• **WORK INSTRUCTIONS**
The task calls for each line of the records below in which the word "BALLOS" appears.

• **SOURCE DATA**
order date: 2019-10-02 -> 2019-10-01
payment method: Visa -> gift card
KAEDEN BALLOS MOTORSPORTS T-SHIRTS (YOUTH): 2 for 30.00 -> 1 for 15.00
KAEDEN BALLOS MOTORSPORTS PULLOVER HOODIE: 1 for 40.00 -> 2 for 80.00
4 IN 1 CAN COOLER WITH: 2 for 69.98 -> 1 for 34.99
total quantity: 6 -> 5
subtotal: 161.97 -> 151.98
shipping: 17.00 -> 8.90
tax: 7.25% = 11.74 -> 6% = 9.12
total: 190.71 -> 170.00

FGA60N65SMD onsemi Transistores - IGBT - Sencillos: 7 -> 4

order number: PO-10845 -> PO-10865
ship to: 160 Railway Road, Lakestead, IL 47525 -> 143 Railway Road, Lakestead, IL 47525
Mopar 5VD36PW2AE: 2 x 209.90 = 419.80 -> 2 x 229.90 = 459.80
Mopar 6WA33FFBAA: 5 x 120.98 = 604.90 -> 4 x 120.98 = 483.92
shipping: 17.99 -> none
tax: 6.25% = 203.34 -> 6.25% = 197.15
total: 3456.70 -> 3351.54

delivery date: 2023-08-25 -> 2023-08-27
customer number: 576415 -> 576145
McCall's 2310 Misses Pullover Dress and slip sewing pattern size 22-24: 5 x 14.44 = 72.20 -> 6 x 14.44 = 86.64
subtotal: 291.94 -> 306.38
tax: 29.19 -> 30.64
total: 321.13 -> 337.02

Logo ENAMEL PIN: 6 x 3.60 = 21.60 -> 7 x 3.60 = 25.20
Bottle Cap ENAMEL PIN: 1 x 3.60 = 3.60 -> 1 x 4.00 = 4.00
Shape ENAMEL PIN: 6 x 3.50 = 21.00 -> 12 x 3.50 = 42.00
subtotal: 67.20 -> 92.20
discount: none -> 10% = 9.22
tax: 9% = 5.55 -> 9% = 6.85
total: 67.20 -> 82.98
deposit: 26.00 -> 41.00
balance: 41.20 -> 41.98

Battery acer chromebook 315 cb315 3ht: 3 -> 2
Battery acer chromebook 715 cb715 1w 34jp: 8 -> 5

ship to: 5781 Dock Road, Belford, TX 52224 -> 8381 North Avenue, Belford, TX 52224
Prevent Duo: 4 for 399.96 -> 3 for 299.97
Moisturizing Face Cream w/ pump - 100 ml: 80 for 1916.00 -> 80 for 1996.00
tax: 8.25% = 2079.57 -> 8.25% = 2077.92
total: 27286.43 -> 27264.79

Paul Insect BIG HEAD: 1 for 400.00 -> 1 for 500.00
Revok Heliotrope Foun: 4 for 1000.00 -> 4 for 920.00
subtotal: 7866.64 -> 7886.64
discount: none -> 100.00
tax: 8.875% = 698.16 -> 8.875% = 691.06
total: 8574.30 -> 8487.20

• **SOLUTION TO THIS TASK**
KAEDEN BALLOS MOTORSPORTS T-SHIRTS (YOUTH): 2 for 30.00 -> 1 for 15.00
KAEDEN BALLOS MOTORSPORTS PULLOVER HOODIE: 1 for 40.00 -> 2 for 80.00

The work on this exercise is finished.